Shock raced down Uary’s spine and rooted him to the floor. The female artifact Recovered and on the way to the
Grand Errand.
Where not ten minutes ago he’d received orders to destroy the only other artifact in his possession.
“Technician?” said Lairdin. “The first artifact is reported to have been unloaded seven minutes ago. It’ll be arriving any minute. Do you want to prepare the terminals?”
Atrocious, atrocious manners.
Uary ripped the recorder sheet out of the wall and dropped it back into the rack. “Yes.”
He sat behind the analysis board and began shuffling its pads. There weren’t many lines to open. He needed his personal observations of the female artifact and the stones, Basq’s records, and the raw information on the male artifact. Uary eyed Lairdin and the other Beholden. The supervisor was bustling around the lab, making sure everything was in order, prying into every detail, except the Bio-technician’s private terminal. Even she was not that rude. He felt watched anyway, by the Witness he could not see, and by the fact that under the board lay a hidden line to Caril’s own terminal. He would have to remove it as soon as he was alone again.
Whenever that would be.
Uary laid his hand on the notepad and curled his fingers inward as if the pad was a sheet of polymer that he could crumple up and toss aside.
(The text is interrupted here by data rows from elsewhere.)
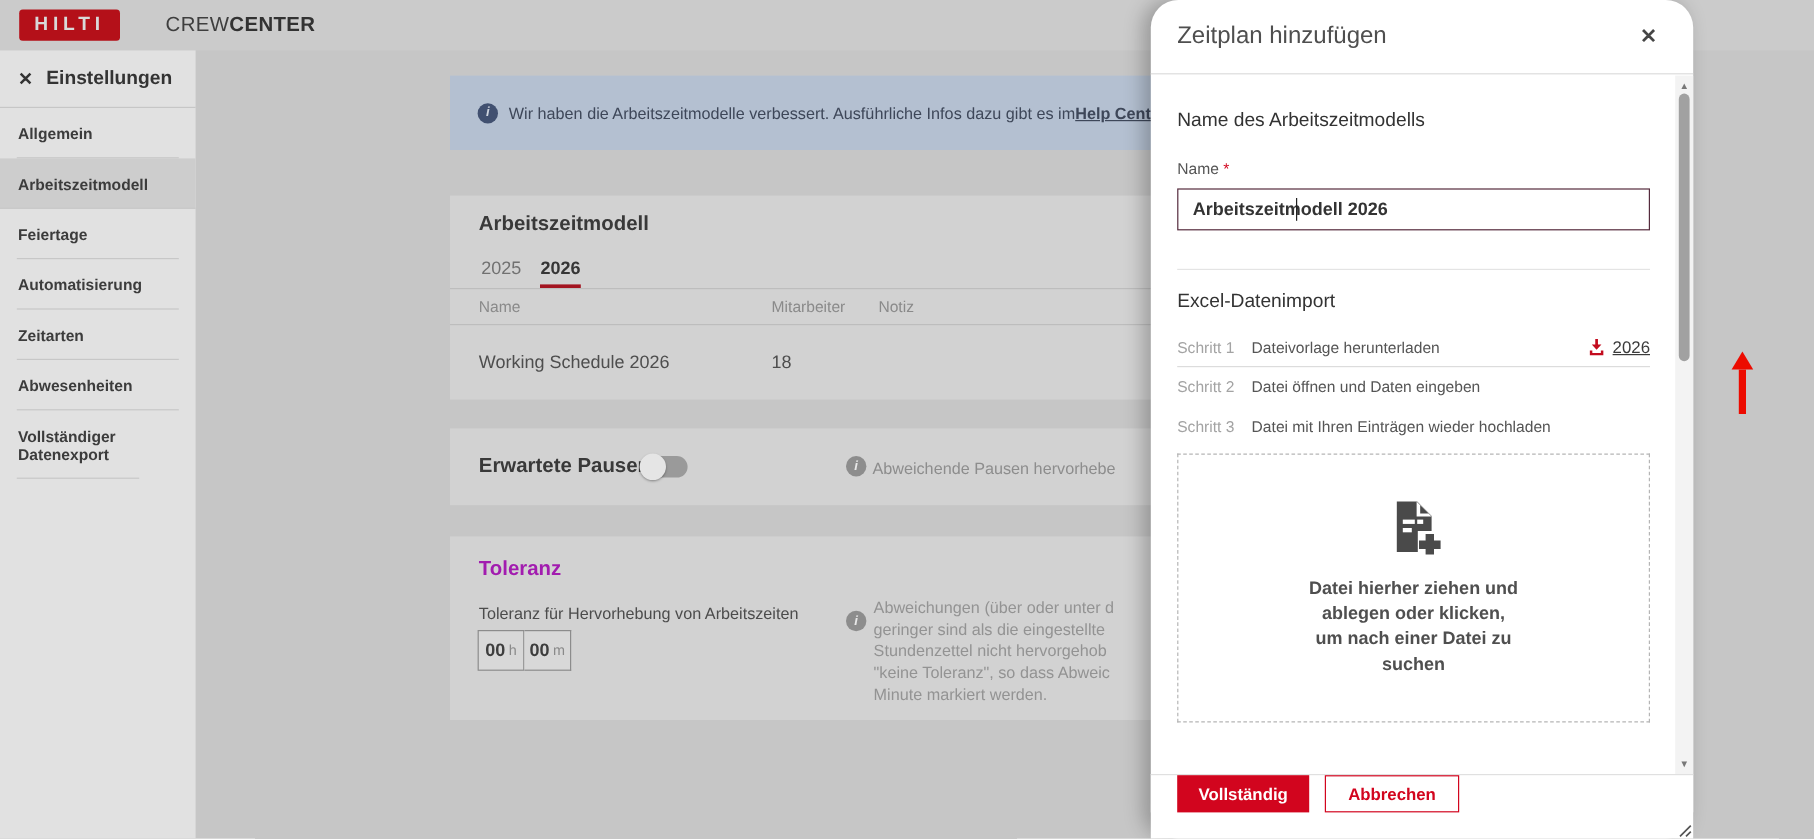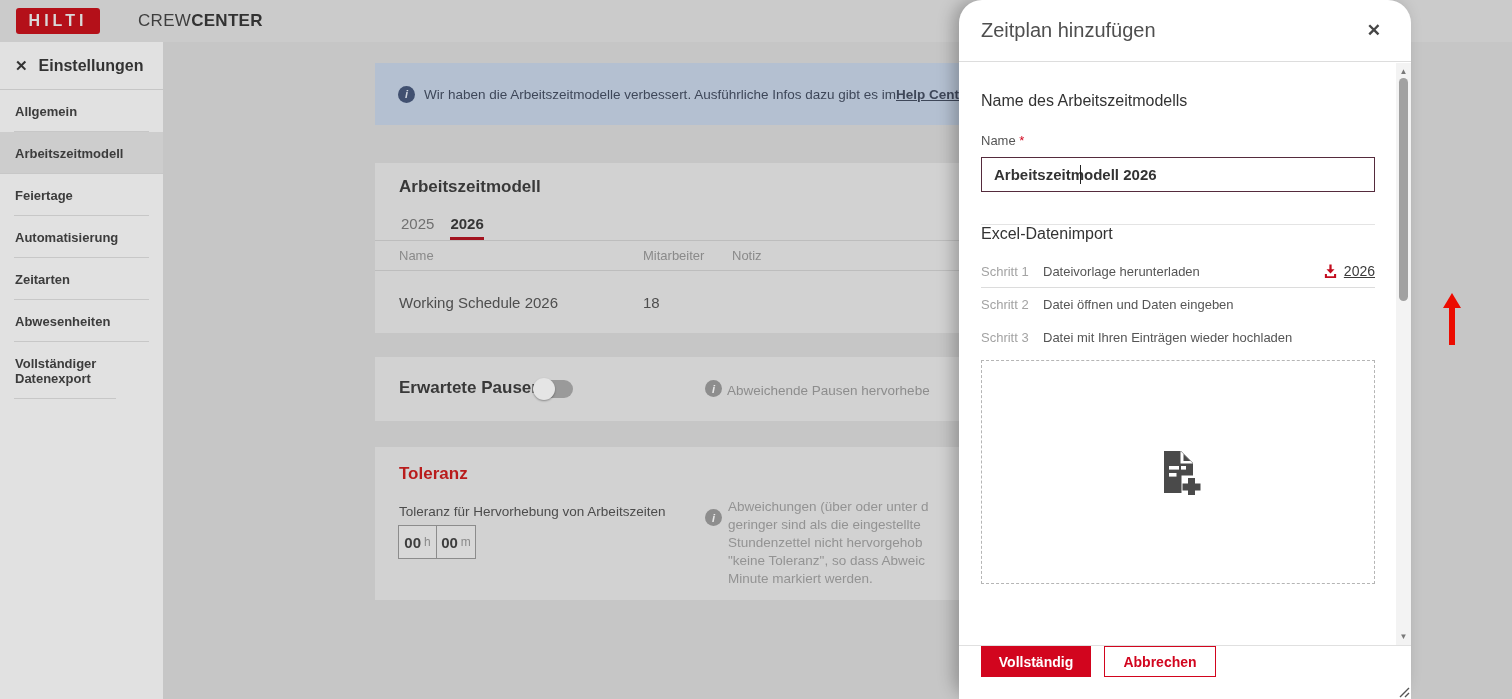"Excel-Datenimport" .xl-h { margin-top: none -> 18px }
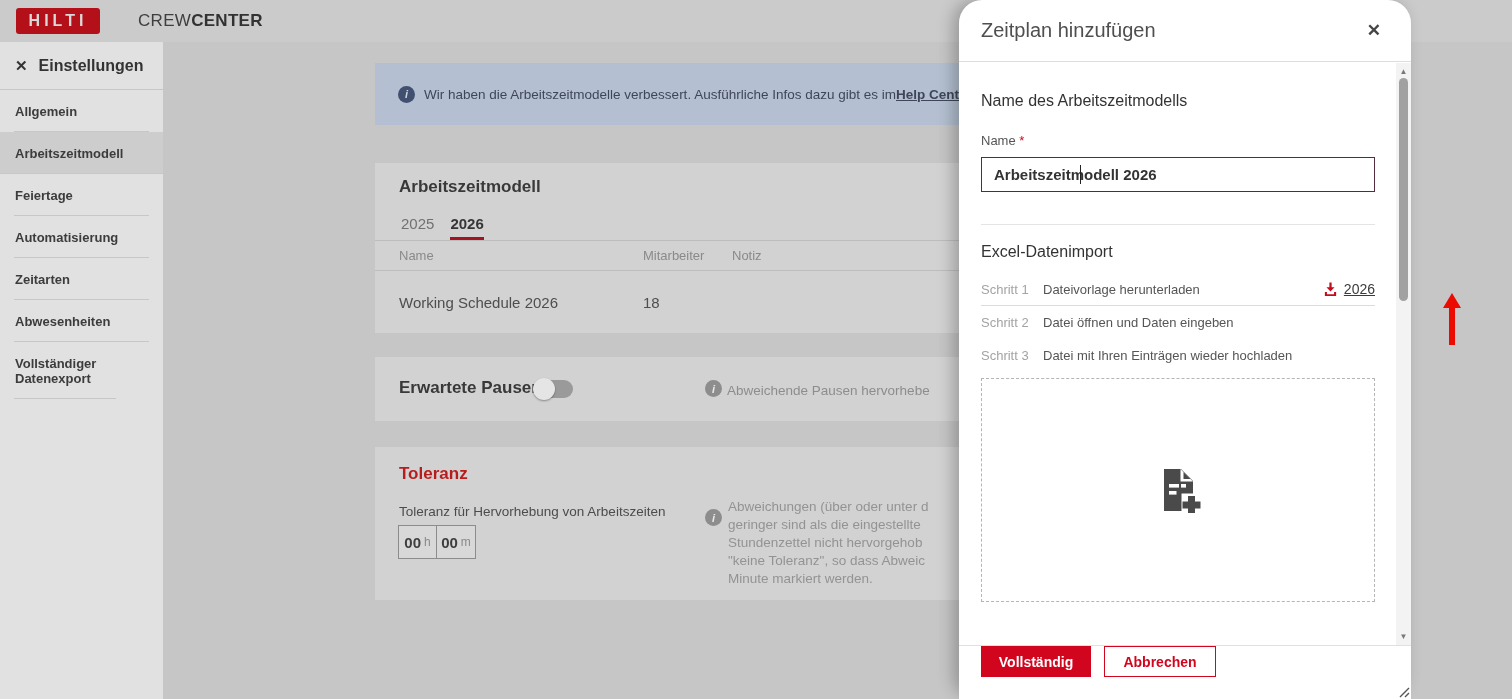"Toleranz" .card3-title { color: #b91c1c -> #a21caf }
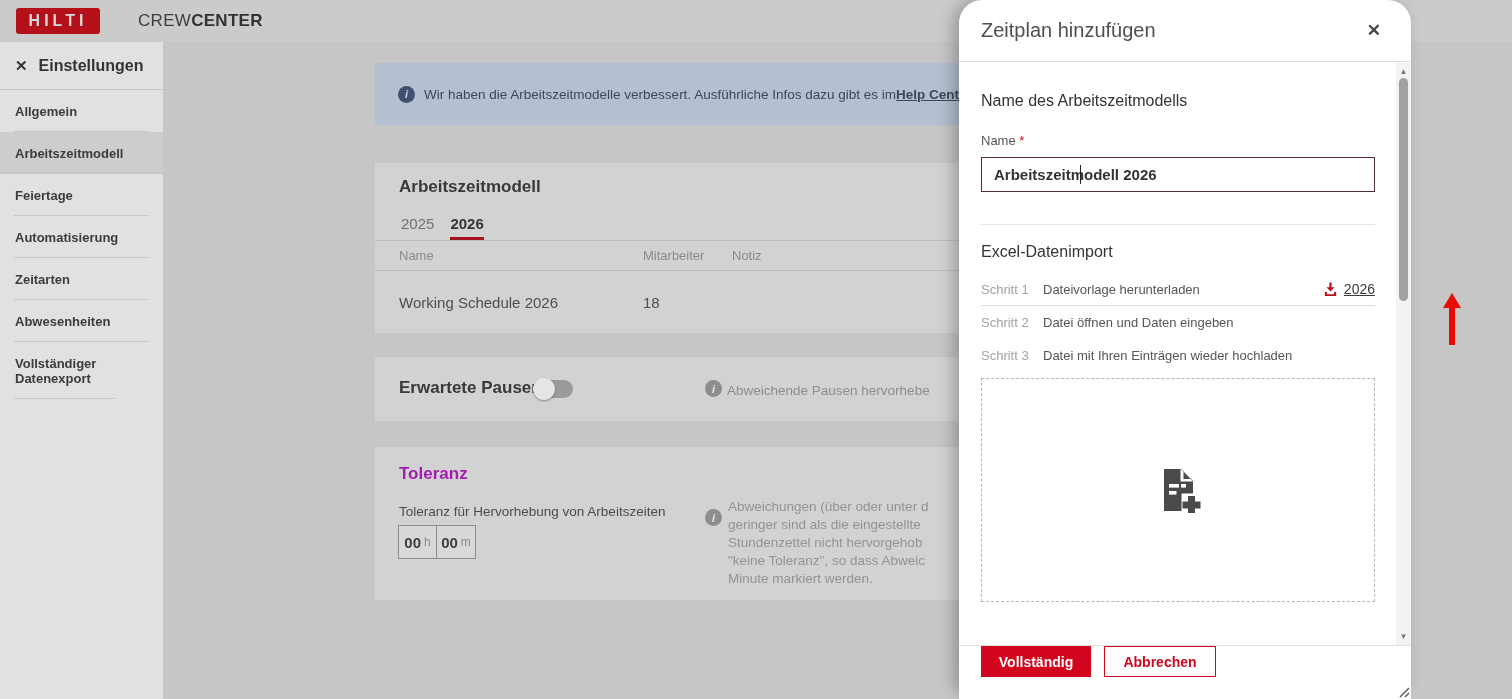"Datei hierher ziehen und" div.dz-text { html: none -> <div> <div>Datei hierher ziehen und</div> <div>ablegen oder klicken,</div> <div>um nach einer Datei zu</div> <div>suchen</div> </div> }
What was he supposed to do? Destroy the female? Smash the stones? Place all hopes on the possibility that Jahidh, untrained, rebellious Jahidh, might be able to find another complete component like Arla Stone? The Imperialists planned to continue trusting that child with the work of the Ancestors?
What were the Imperialists doing? What were they thinking? They were as bad as the blind ones in the Assembly! This was no longer some distant, objective possibility. This was happening as they spoke. The knowledge of the Ancestors, lost because of the Flight, was being delivered into their hands and they could still leave orders for its destruction.
It was no help that part of him knew they were right. The only race the Imperialists could still win was the race to understand the artifacts. It was the last one that mattered, and the Imperialists would lose if he did not stand in the Assembly’s way.